When it comes to sketching, the image that comes to life in the architects’ minds and the idea that comes to the painters’ minds may differ. However, these preliminary works are of great importance for the creation of both designers and artists. These can then be evaluated for advanced levels or simply provide an idea to the person. Regardless, one cannot overlook the importance of sketching as a way of working. Let’s take a closer look at this method; intensive thinker minds use it while their thoughts are bouncing around.
The Basis of Thinking Like an Architect
The sketch is the name given to drawing drafts that were created quickly and not fully finished. However, when it comes to architectural drawings, these sketches become very important. So much so that many architects prefer to make quick and intuitive doodles in the first steps of design. In this way, they can convey their thoughts on paper without interrupting their studies. Of course, we can use different methods to present the first ideas, which differ from person to person.

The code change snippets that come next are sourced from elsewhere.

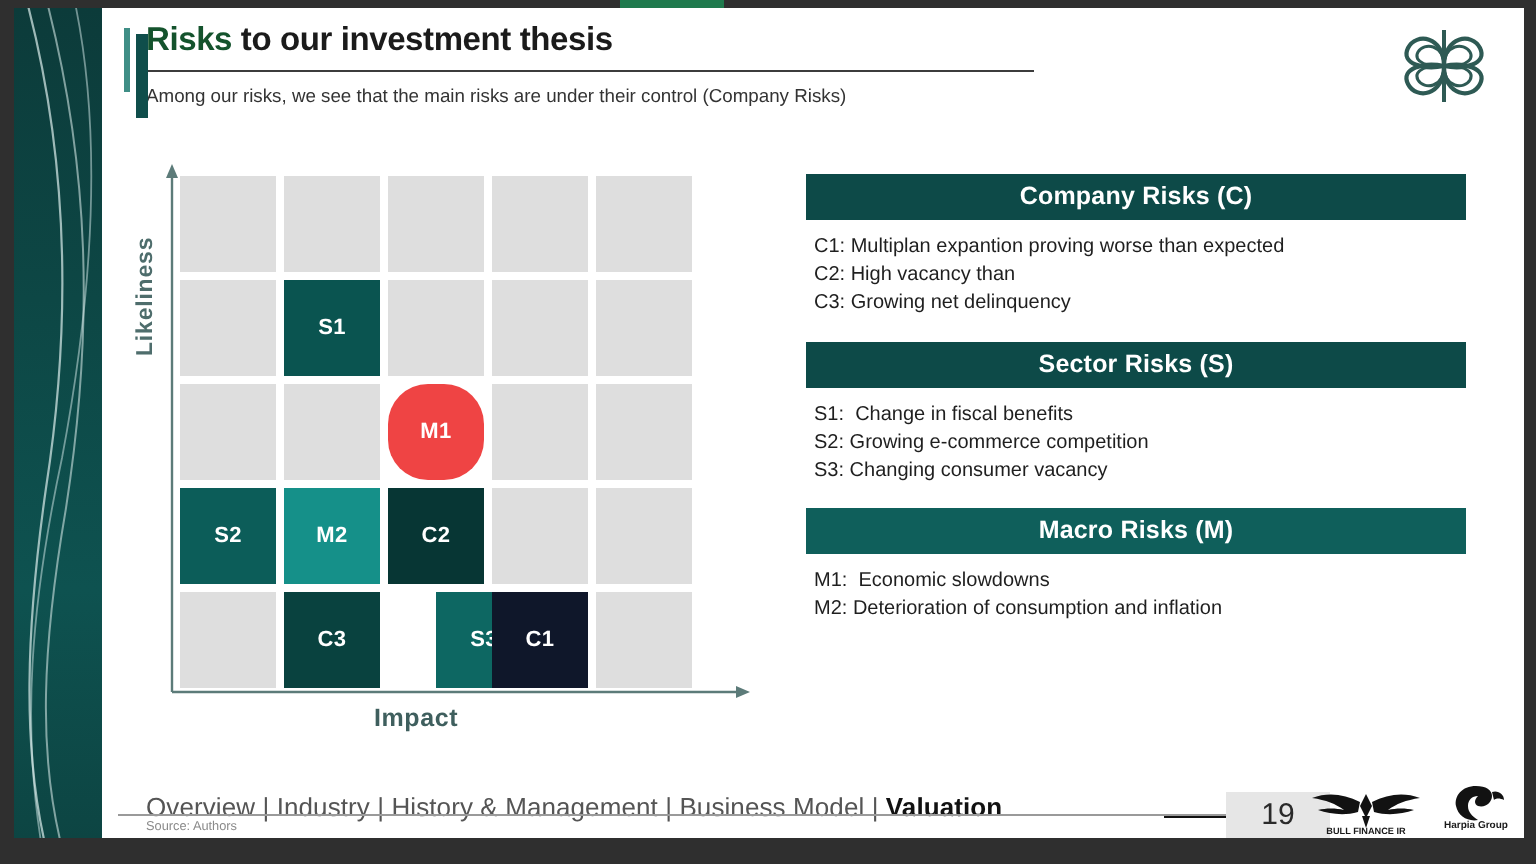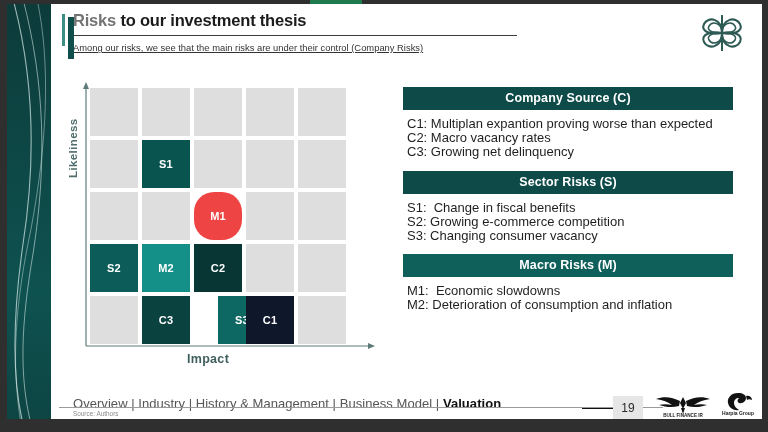--- a/index.html
+++ b/index.html
@@ -71,26 +71,26 @@
   }
   #title-accent-thick {
     position: absolute; left: -5px; top: 7px;
     width: 6px; height: 42px; background: #0f4e4b;
   }
   #title-line {
     font-size: 16.5px; font-weight: bold; color: #1b1b1b;
     letter-spacing: -0.2px; line-height: 20px;
     padding-bottom: 3px;
   }
-  #title-highlight { color: #737373; }
+  #title-highlight { color: #14532d; }
   #title-rule {
     width: 444px; height: 1px; background: #3c3c3c; margin-top: 2px;
   }
   #subtitle {
-    margin-top: 6px; font-size: 9.4px; color: #333; line-height: 12px; text-decoration: underline;
+    margin-top: 6px; font-size: 9.4px; color: #333; line-height: 12px;
   }
 
   
   #brand-logo { position: absolute; right: 12px; top: 6px; width: 56px; height: 46px; }
 
   
   #matrix-area { position: absolute; left: 58px; top: 78px; width: 312px; height: 292px; }
   #axis-y-label {
     position: absolute; left: 2px; top: 96px;
     font-size: 11.5px; font-weight: bold; color: #4e6d6c;
@@ -123,21 +123,21 @@
   #panel { position: absolute; left: 396px; top: 83px; width: 330px; }
   .panel-header {
     background: #0d4a48; color: #ffffff;
     font-size: 12.5px; font-weight: bold;
     text-align: center; padding: 4px 0 5px 0;
     letter-spacing: 0.1px;
   }
   .panel-header.teal-mid { background: #0f5f5b; }
   .panel-body { padding: 7px 2px 9px 4px; }
   .panel-body .line {
-    font-size: 13px; color: #1f1f1f; line-height: 14.2px;
+    font-size: 10px; color: #1f1f1f; line-height: 14.2px;
     white-space: pre;
   }
   #panel-company { }
   #panel-sector { margin-top: 2px; }
   #panel-macro  { margin-top: 2px; }
 
   
   #footer-nav {
     position: absolute; left: 66px; top: 392px;
     font-size: 13px; color: #555; letter-spacing: 0.05px;
@@ -157,24 +157,24 @@
   }
   #page-pointer-arrow {
     position: absolute; left: 607px; top: 400px;
     width: 0; height: 0;
     border-left: 7px solid #111;
     border-top: 4px solid transparent;
     border-bottom: 6px solid transparent;
   }
   #page-number-box {
     position: absolute; left: 606px; top: 392px;
-    width: 30px; height: 23px;
+    width: 52px; height: 23px;
     background: #e6e6e6;
     display: flex; align-items: center; justify-content: center;
-    font-size: 12px; color: #2a2a2a;
+    font-size: 15px; color: #2a2a2a;
   }
   #logo-eagle { position: absolute; left: 647px; top: 389px; width: 58px; height: 28px; }
   #logo-harpia { position: absolute; left: 709px; top: 387px; width: 44px; height: 30px; }
   .logo-caption {
     position: absolute; font-size: 4.6px; font-weight: bold;
     color: #1a1a1a; text-align: center; width: 100%;
   }
 </style>
 </head>
 <body>
@@ -250,24 +250,24 @@
           <div class="cell empty" style="background: rgb(222, 222, 222);"></div>
           <div class="cell" style="background: rgb(9, 66, 63);">C3</div>
           <div class="cell" style="background: rgb(13, 103, 98); margin-left: 24px;">S3</div>
           <div class="cell" style="background: #0f172a;">C1</div>
           <div class="cell empty" style="background: rgb(222, 222, 222);"></div>
         </div>
     </div>
 
     <div id="panel">
       <div id="panel-company">
-        <div class="panel-header" style="background: rgb(13, 74, 72);">Company Source  (C)</div>
+        <div class="panel-header" style="background: rgb(13, 74, 72);">Company Risks  (C)</div>
         <div class="panel-body">
           <div class="line">C1: Multiplan expantion proving worse than expected</div>
-          <div class="line">C2: Macro vacancy rates</div>
+          <div class="line">C2: High vacancy than</div>
           <div class="line">C3: Growing net delinquency</div>
         </div>
       </div>
       <div id="panel-sector">
         <div class="panel-header" style="background: rgb(13, 74, 72);">Sector Risks (S)</div>
         <div class="panel-body">
           <div class="line">S1:  Change in fiscal benefits</div>
           <div class="line">S2: Growing e-commerce competition</div>
           <div class="line">S3: Changing consumer vacancy</div>
         </div>

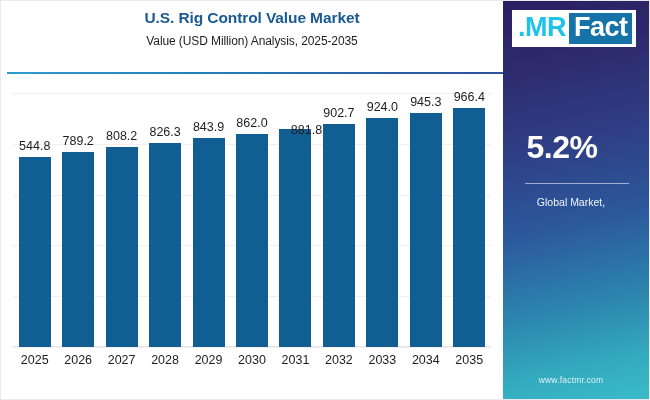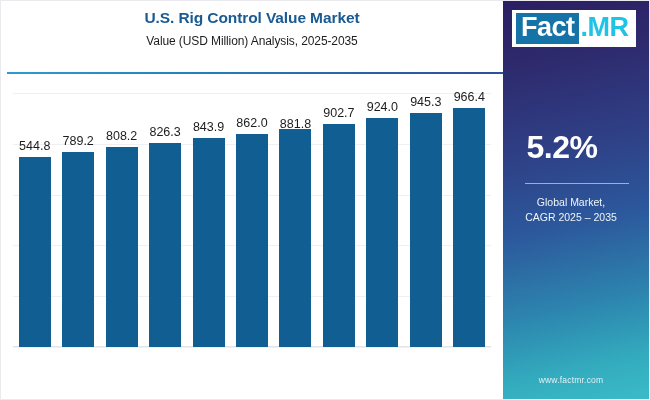--- a/index.html
+++ b/index.html
@@ -263,53 +263,65 @@
         <div class="bar-group" style="left: 174.545px;">
           <div class="bar" style="height: 208.816px; background: rgb(17, 94, 146);"></div>
           <div class="bar-value" style="bottom: 212.816px;">843.9</div>
         </div>
         <div class="bar-group" style="left: 218px;">
           <div class="bar" style="height: 213.295px; background: rgb(17, 94, 146);"></div>
           <div class="bar-value" style="bottom: 217.295px;">862.0</div>
         </div>
         <div class="bar-group" style="left: 261.455px;">
           <div class="bar" style="height: 218.194px; background: rgb(17, 94, 146);"></div>
-          <div class="bar-value" style="bottom: 216px;">881.8</div>
+          <div class="bar-value" style="bottom: 210px; margin-left: 11px;">881.8</div>
         </div>
         <div class="bar-group" style="left: 304.909px;">
           <div class="bar" style="height: 223.366px; background: rgb(17, 94, 146);"></div>
           <div class="bar-value" style="bottom: 227.366px;">902.7</div>
         </div>
         <div class="bar-group" style="left: 348.364px;">
           <div class="bar" style="height: 228.636px; background: rgb(17, 94, 146);"></div>
           <div class="bar-value" style="bottom: 232.636px;">924.0</div>
         </div>
         <div class="bar-group" style="left: 391.818px;">
           <div class="bar" style="height: 233.907px; background: rgb(17, 94, 146);"></div>
           <div class="bar-value" style="bottom: 237.907px;">945.3</div>
         </div>
         <div class="bar-group" style="left: 435.273px;">
           <div class="bar" style="height: 239.128px; background: rgb(17, 94, 146);"></div>
           <div class="bar-value" style="bottom: 243.128px;">966.4</div>
         </div>
       </div>
+    <div id="x-labels">
+        <div class="x-label" style="left: -1.27273px;">2025</div>
+        <div class="x-label" style="left: 42.1818px;">2026</div>
+        <div class="x-label" style="left: 85.6364px;">2027</div>
+        <div class="x-label" style="left: 129.091px;">2028</div>
+        <div class="x-label" style="left: 172.545px;">2029</div>
+        <div class="x-label" style="left: 216px;">2030</div>
+        <div class="x-label" style="left: 259.455px;">2031</div>
+        <div class="x-label" style="left: 302.909px;">2032</div>
+        <div class="x-label" style="left: 346.364px;">2033</div>
+        <div class="x-label" style="left: 389.818px;">2034</div>
+        <div class="x-label" style="left: 433.273px;">2035</div>
+      </div>
 
   </div>
 
   <div id="right-panel">
 
     <div id="logo">
+      <span id="logo-mr">.MR</span>
       <span id="logo-fact">Fact</span>
-      <span id="logo-mr">.MR</span>
     </div>
 
     <div id="cagr-value">5.2%</div>
     <div id="cagr-divider"></div>
     <div id="cagr-caption">
       <div>Global Market,</div>
-      <div>CAGR 2025 – 2035</div>
     </div>
 
     <div id="site-url">www.factmr.com</div>
 
   </div>
 
 </div>
 
 </body></html>

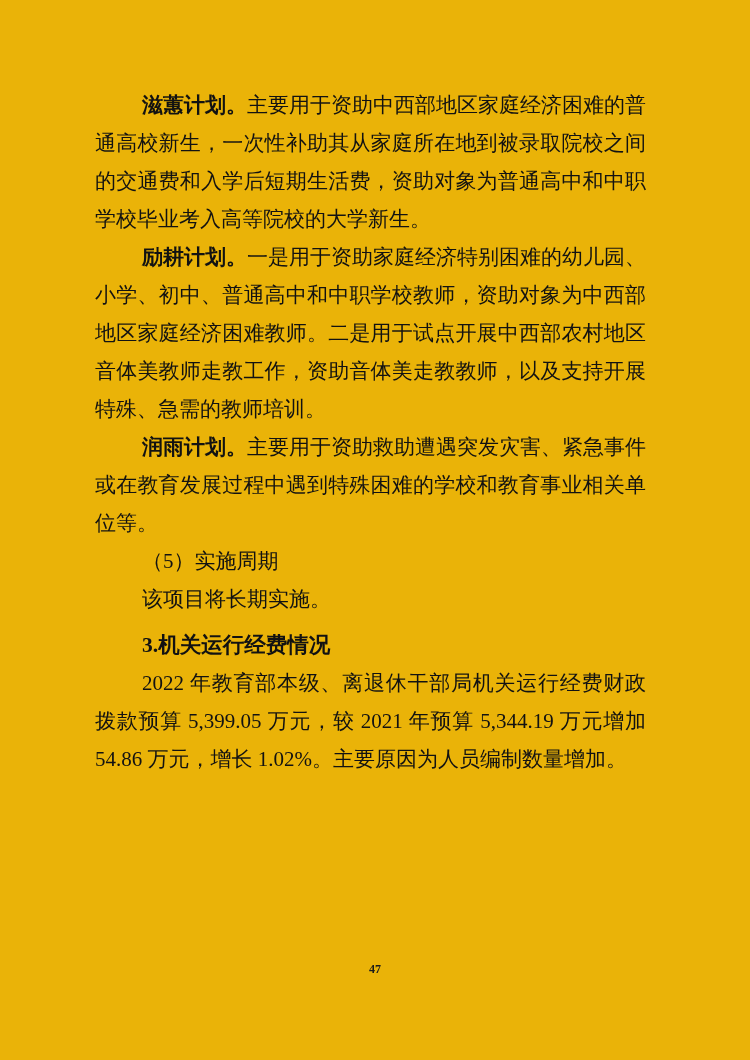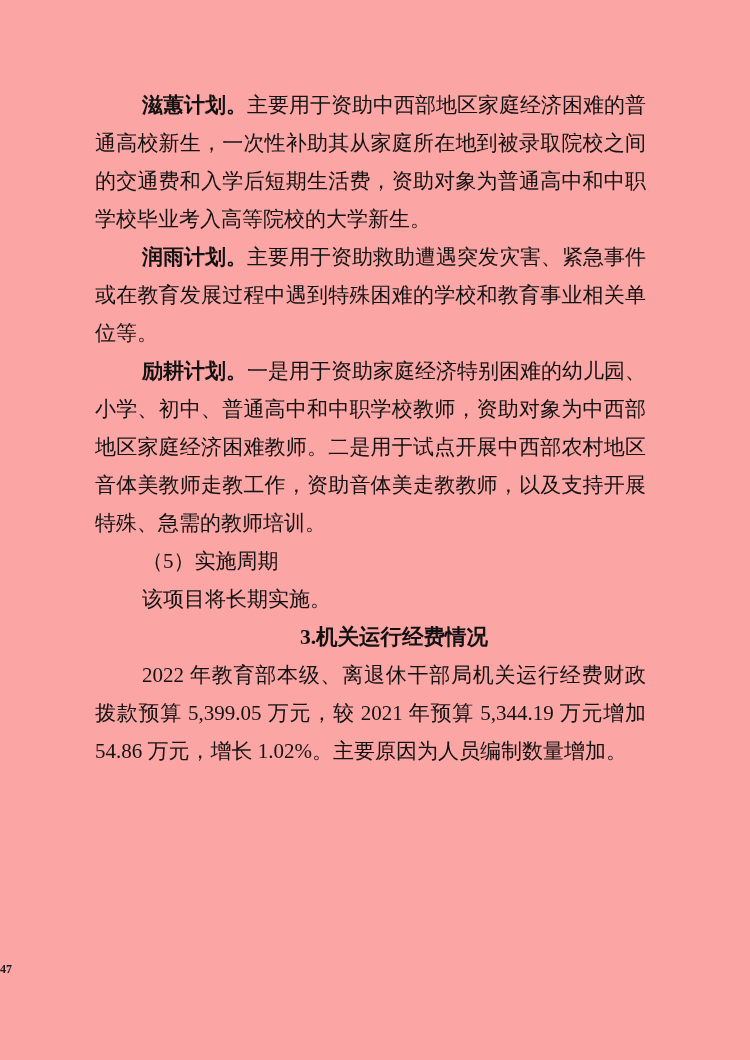--- a/index.html
+++ b/index.html
@@ -11,67 +11,68 @@
     width: 750px;
     height: 1060px;
     position: relative;
     font-family: "Liberation Serif", "DejaVu Serif", serif;
     color: #121212;
     overflow: hidden;
   }
   .page {
     position: absolute;
     inset: 0;
-    background: #fca5a5;
+    background: #eab308;
   }
   .content {
     position: absolute;
     left: 95px;
     top: 86px;
     width: 551px;
     font-size: 21px;
     line-height: 38px;
     text-align: justify;
     text-justify: inter-ideograph;
   }
   .content p {
     margin: 0;
     text-indent: 47px;
   }
   .content p.heading {
     font-weight: bold;
-    margin-top: 0;
+    margin-top: 8px;
     font-size: 21.5px;
-    text-align: center;
+    text-align: left;
   }
   .lead-bold {
     font-weight: bold;
   }
   .footer {
     position: absolute;
     top: 962px;
     left: 0;
     width: 100%;
+    text-align: center;
     font-size: 12px;
     font-weight: 700;
     color: #1a1a1a;
   }
 </style>
 </head>
 <body>
 
 <div class="page">
 
   <div class="content">
 
     <p><span class="lead-bold">滋蕙计划。</span><span>主要用于资助中西部地区家庭经济困难的普通高校新生，一次性补助其从家庭所在地到被录取院校之间的交通费和入学后短期生活费，资助对象为普通高中和中职学校毕业考入高等院校的大学新生。</span></p>
 
+    <p><span class="lead-bold">励耕计划。</span><span>一是用于资助家庭经济特别困难的幼儿园、小学、初中、普通高中和中职学校教师，资助对象为中西部地区家庭经济困难教师。二是用于试点开展中西部农村地区音体美教师走教工作，资助音体美走教教师，以及支持开展特殊、急需的教师培训。</span></p>
+
     <p><span class="lead-bold">润雨计划。</span><span>主要用于资助救助遭遇突发灾害、紧急事件或在教育发展过程中遇到特殊困难的学校和教育事业相关单位等。</span></p>
-
-    <p><span class="lead-bold">励耕计划。</span><span>一是用于资助家庭经济特别困难的幼儿园、小学、初中、普通高中和中职学校教师，资助对象为中西部地区家庭经济困难教师。二是用于试点开展中西部农村地区音体美教师走教工作，资助音体美走教教师，以及支持开展特殊、急需的教师培训。</span></p>
 
     <p>（5）实施周期</p>
 
     <p>该项目将长期实施。</p>
 
 
 
     <p class="heading">3.机关运行经费情况</p>
 
     <p>2022 年教育部本级、离退休干部局机关运行经费财政拨款预算 5,399.05 万元，较 2021 年预算 5,344.19 万元增加 54.86 万元，增长 1.02%。主要原因为人员编制数量增加。</p>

However, in architecture, where visuality is at the forefront, making a quick sketch can sometimes tell more than long paragraphs.
Many designers, from the most significant architects to amateurs, work this way. That is why the first sketches of critical architectural works are so important today. We can follow that structure’s thought process that we admire now, step by step, on those old doodles.
Content of the Sketch
There is no single way to make architectural sketches. Sketching is not a field with a rule and a single line and is also very suitable for customization. For an already made sketch to stand out, it must have a truly unique feature. Otherwise, it would be one of the thousands of sketch drawings in countless visual resources.
Of course, one should consider expressing the place or the other person’s land while sketching. But after all, a sketch is not an application project. For this reason, you can reinterpret the existing situations at the discretion of the architect. For example, in a large field sketch, you may not have captured every element on paper. While creating his sketch, the architect may consider the points he deems vital for the existing area and his project and highlight them in his drawing. On the contrary, he could draw trees on a barren land for a structure he’s outlined. Thus, that work becomes a sketch of both the building and the landscape plan because no building can be considered independent of its environment.
Sketching’s Power of Expression
Sketching is generally the fastest and easiest method among architectural drawing methods. It has no rules, and you don’t need to follow the scale. Moreover, everyone can show their style here. However, this does not mean that you may underestimate sketching’s power of expression. The expressions of sketch drawings are sometimes so powerful that they stay better in one’s mind rather than the original structure. So they replace the originals.
It is essential to have a unique style to capture this powerful expression in sketches. The aesthetic aspects of this can be shaped according to the person’s taste and can change over time. However, if one personalizes their style, it is definite that their sketch remains in mind among many other similar ones.
It is also essential to use a human figure to reinforce expression in architectural sketches. The human figure also helps the architect in the drawing phase. Thus, one should create a sense of scale in their drawing, and the viewers can put themselves in the shoes of the person they see on paper.
Finally, depth and colors! The density and use of these are again entirely shaped according to personal preferences. Some architects prefer to create their sketches with a single pen, while others may use more than one. There may be some who prefer to color their drawings while working only in black and white.
When it comes to sketching, it is necessary to experiment to find a personal style continually. Only in this way is it possible to make technical and aesthetic progress and to improve pen control.